O peso da resposta foi esmagador para Nalla. Sabia que, para a mãe, respeitar a tradição era mais importante do que respeitar os desejos da própria filha. Respirando fundo, ela se concentrou em se manter firme.

— Desculpe-me, Mamãe. Respeito a sua opinião, mas eu preciso me respeitar também. Não posso me casar com alguém que não conheço, que não amo...

O que poderia ser um diálogo sereno tornou-se um embate. A distância geográfica agora parecia um abismo emocional, preenchido pela respiração angustiada de Lola.

— Vou dizer que a culpa é do seu pai, então — Lola murmurou, sua voz agora triste e derrotada.

O coração de Nalla afundou. Ela sabia que a dor que sentia pela destruição das expectativas da mãe seria apenas uma fração do que o resto da família sentiria. O medo do que essa mudança significava para a reputação e a continuidade das tradições a arrepiava.

— E o que ele dirá? — Nalla questionou, a força que lhe restava fraquejando.

— Ele vai me apoiar. Sempre fez o que eu disse. Você sabe como ele é! — A confiança de Lola parecia renovada, mas Nalla, mordendo o lábio, franziu a testa.

Mas, no fundo, ela não tinha certeza se o pai a apoiaria. O que mais a angustiava eram os olhares críticos da família, os sussurros nos corredores empoeirados de sua infância. Para Nalla, essa escolha representava uma batalha interna entre o que esperavam dela e o que realmente desejava.

— Mamãe, — Nalla declarou com sinceridade — eu só quero ter a liberdade de fazer minhas escolhas. Você não pode colocar o seu desejo de me ver casada acima da minha felicidade!

— Nalla, você não entende! O nosso nome está em jogo. O que as pessoas vão dizer? — A voz de Lola parecia um apelo desesperado.

Era irônico, pensou Nalla, que o que mais a preocupava não era o que os outros pensariam, mas o que sentiria vivendo uma vida que não era a sua. O amor e a liberdade têm um preço que vai além da tradição, contemplou. E ela estava disposta a pagar.

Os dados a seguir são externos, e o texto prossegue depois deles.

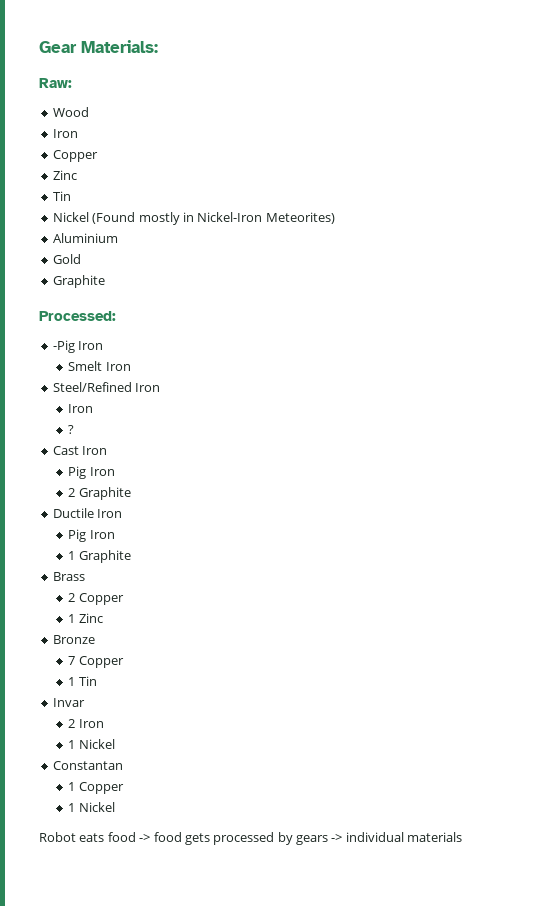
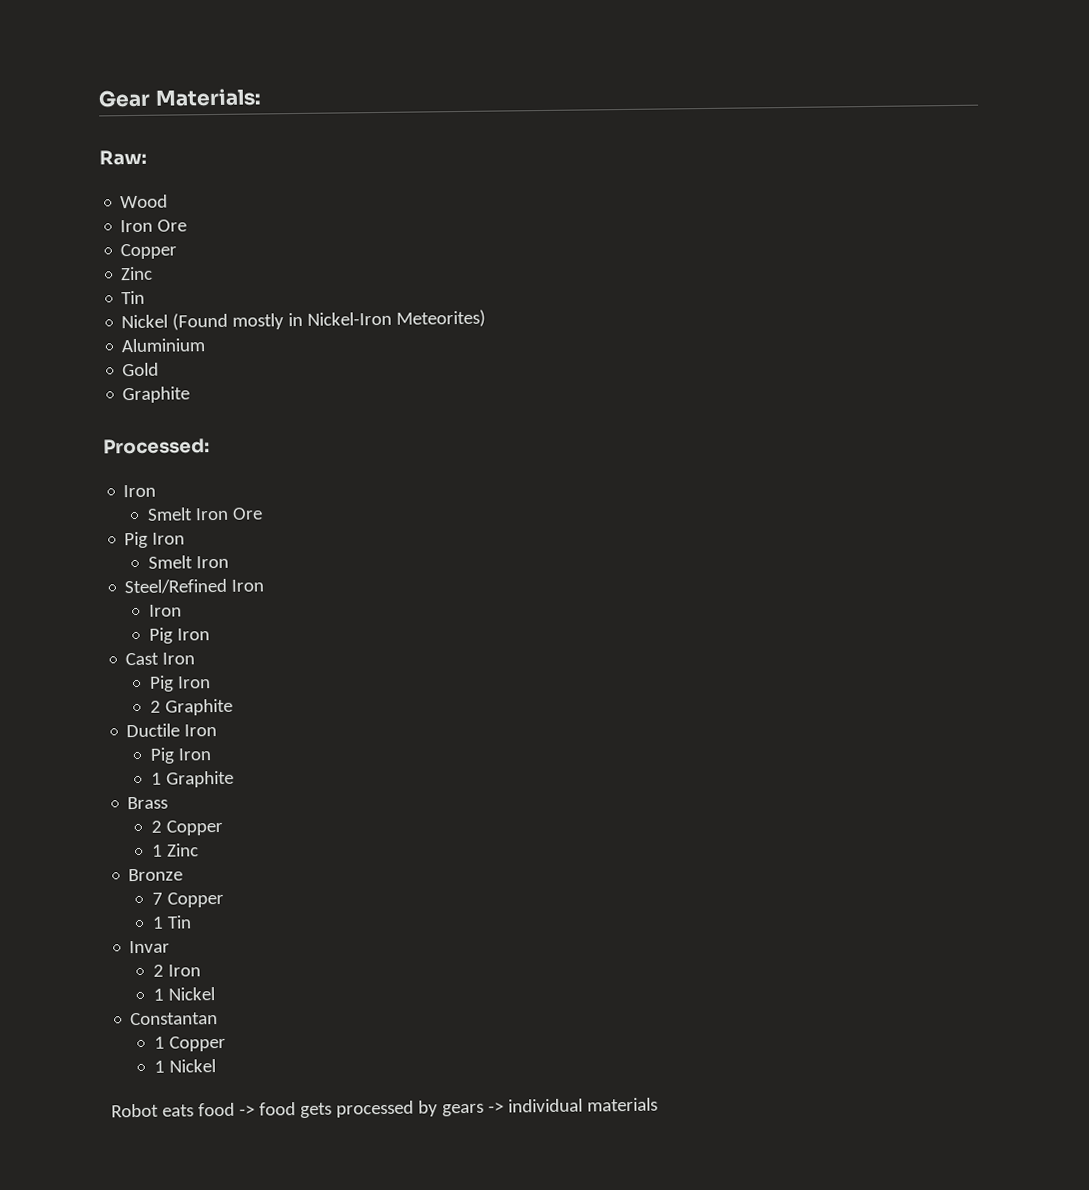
(78, 133) none -> [157,219,188,232] Ore
[52,340,75,353] -Pig -> [123,484,157,498] [146,507,263,521] [124,531,149,549] Iron // Smelt Iron Ore // Pig
[68,425,75,434] ? -> [148,627,210,644] Pig Iron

— Eu não quero saber o que as pessoas vão dizer, mamãe. Isso não importa para mim.

— Você faz isso parecer tão fácil, Nalla. Vai ser difícil... — A exaustão estava evidente na voz da mãe, marcando sua expressão com um pesado selo de preocupação.

— Eu sei, Mamãe. Mas eu prefiro esse tipo de dificuldade a viver uma mentira. — Nalla se sentiu crescer, aquecendo-se com a própria determinação.

— Lute, então — Lola desabafou, como se seu ânimo estivesse se esvaindo. — Mas lembre-se: as consequências podem ser severas.

— Sei disso, mas estou disposta a enfrentar as consequências — Nalla declarou, robusta como um soldado pronto para a batalha. — Afinal, a vida não é sobre obedecer, mas sobre viver de verdade.

O silêncio estendeu-se novamente, carregado de emoções. Quando finalmente Nalla desligou o telefone, um peso enorme caiu sobre seus ombros — uma mistura de angústia e liberdade. Ela sabia que sua escolha se desdobraria em novos caminhos, em busca de amor e, acima de tudo, de si mesma.

Sem olhar para trás, Nalla se permitiu sonhar, imaginando um amor intenso, alguém que a faria sentir-se viva e completa, e não apenas uma marionete em um jogo de convenções sociais. Assim, partiu, decidida a construir sua própria história, desafiando as correntes que tentavam prendê-la.